Data in this exercise Block Start
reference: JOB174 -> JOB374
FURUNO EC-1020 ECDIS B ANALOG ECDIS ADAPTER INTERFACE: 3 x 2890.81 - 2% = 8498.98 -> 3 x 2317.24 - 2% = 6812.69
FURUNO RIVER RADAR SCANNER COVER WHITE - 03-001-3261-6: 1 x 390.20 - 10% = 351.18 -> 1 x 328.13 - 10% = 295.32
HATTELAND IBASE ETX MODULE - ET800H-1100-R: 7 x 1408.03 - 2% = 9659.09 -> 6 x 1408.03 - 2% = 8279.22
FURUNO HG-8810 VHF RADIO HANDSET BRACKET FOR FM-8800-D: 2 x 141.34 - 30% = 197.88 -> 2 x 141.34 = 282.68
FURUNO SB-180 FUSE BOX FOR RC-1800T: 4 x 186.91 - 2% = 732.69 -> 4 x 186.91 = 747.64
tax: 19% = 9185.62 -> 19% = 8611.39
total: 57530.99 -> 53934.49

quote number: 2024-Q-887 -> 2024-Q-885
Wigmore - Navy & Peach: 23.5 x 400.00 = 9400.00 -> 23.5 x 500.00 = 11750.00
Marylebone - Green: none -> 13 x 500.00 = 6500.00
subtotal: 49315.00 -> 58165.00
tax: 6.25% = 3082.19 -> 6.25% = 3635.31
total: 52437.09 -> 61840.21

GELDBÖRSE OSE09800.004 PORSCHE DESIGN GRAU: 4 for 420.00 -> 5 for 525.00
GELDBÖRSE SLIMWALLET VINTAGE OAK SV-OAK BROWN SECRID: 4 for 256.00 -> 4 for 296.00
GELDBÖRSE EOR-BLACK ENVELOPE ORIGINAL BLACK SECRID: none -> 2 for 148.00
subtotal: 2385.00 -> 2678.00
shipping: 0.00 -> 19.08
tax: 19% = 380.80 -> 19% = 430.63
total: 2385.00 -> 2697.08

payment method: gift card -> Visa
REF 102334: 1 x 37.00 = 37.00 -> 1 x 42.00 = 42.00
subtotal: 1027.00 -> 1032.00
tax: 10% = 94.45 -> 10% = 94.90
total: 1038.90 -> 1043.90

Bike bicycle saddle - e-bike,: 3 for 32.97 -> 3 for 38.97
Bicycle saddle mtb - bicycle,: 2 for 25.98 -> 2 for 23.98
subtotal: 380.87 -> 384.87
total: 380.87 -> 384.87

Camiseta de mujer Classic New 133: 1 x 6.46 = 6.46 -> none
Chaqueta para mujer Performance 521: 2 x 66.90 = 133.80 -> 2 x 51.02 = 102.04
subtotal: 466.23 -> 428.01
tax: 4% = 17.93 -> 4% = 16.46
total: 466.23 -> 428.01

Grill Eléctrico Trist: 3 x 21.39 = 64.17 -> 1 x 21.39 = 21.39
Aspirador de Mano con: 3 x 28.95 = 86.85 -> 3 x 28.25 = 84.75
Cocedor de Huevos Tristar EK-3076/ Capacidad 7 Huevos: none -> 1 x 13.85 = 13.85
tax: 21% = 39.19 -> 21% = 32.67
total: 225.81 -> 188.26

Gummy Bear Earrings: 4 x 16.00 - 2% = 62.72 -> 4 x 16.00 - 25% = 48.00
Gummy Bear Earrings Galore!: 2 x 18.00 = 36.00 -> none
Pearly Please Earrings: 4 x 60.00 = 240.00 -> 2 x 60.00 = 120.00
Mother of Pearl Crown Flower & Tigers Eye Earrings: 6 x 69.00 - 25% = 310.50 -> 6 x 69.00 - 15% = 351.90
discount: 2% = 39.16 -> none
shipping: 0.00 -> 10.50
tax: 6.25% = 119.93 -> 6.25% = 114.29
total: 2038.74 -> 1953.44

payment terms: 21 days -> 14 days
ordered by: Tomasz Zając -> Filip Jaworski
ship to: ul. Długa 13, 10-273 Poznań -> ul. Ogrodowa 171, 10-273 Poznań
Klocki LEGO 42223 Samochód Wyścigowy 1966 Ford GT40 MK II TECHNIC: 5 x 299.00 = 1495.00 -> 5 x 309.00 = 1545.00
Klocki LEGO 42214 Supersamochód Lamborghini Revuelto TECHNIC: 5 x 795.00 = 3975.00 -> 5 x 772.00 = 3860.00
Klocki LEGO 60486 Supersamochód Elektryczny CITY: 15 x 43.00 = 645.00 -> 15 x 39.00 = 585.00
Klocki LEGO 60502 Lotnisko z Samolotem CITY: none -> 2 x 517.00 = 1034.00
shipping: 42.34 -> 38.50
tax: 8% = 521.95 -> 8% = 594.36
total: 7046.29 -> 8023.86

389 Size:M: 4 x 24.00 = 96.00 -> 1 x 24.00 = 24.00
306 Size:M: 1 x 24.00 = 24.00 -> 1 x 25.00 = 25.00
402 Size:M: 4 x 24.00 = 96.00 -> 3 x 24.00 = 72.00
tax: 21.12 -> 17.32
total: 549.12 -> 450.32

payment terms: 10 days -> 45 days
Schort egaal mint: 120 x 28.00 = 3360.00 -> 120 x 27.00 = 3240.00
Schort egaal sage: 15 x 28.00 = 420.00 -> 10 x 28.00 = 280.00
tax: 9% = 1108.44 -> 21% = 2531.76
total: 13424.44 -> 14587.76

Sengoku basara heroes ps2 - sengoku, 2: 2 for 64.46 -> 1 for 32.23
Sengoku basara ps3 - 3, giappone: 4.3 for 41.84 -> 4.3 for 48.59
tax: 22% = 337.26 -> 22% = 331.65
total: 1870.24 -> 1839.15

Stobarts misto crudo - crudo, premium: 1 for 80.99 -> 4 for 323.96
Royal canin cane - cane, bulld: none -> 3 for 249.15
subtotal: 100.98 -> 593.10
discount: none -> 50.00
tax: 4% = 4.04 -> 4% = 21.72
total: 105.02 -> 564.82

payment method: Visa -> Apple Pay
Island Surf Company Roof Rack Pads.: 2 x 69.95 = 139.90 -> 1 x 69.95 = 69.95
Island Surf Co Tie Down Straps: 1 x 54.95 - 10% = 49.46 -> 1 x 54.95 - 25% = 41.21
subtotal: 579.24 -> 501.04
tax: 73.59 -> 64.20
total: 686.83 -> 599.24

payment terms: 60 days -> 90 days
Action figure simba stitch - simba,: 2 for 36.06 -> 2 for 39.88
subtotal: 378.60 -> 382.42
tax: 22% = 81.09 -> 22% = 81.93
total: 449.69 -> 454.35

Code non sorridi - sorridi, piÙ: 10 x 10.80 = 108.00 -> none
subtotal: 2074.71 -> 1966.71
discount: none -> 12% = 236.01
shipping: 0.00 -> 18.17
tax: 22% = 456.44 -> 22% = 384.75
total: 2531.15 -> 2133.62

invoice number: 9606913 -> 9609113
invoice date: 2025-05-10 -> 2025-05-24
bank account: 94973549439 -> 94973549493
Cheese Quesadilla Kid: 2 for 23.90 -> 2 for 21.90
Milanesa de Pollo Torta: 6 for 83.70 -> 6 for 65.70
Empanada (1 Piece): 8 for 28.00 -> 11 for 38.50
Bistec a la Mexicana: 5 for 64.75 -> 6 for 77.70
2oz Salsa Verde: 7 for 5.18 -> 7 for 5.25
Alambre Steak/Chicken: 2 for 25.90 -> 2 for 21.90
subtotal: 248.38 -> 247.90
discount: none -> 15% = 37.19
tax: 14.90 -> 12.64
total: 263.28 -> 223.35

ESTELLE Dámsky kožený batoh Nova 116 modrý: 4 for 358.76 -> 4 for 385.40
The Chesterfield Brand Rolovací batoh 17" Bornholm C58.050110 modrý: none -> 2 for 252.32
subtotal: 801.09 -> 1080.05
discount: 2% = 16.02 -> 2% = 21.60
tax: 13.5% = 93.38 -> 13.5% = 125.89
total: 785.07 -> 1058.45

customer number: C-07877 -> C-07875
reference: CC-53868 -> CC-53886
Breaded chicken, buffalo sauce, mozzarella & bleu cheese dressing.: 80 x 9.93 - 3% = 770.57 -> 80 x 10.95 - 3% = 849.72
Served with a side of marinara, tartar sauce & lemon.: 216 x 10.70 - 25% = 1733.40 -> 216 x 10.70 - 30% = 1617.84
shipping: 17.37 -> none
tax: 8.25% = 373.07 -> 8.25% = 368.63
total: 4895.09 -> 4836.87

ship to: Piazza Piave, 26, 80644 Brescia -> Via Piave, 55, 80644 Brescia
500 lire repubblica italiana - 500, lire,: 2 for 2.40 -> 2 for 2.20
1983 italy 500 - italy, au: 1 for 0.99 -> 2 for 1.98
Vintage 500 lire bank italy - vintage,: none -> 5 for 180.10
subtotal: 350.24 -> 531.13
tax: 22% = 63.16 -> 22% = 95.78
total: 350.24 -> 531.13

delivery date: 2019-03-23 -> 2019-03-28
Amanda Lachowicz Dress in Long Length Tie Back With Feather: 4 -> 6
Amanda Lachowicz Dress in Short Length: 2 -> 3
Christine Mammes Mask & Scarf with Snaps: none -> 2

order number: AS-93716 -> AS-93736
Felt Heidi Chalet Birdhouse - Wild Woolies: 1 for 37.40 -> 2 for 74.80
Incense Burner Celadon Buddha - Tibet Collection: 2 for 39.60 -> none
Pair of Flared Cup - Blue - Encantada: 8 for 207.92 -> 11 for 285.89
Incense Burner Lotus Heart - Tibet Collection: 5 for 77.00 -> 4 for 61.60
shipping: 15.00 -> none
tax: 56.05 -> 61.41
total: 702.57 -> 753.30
Data in this exercise Block End
● **Your objective**: Find the word "payment" in the entries above. Copy every line that has it.

● **Result for this exercise**:
payment method: gift card -> Visa
payment terms: 21 days -> 14 days
payment terms: 10 days -> 45 days
payment method: Visa -> Apple Pay
payment terms: 60 days -> 90 days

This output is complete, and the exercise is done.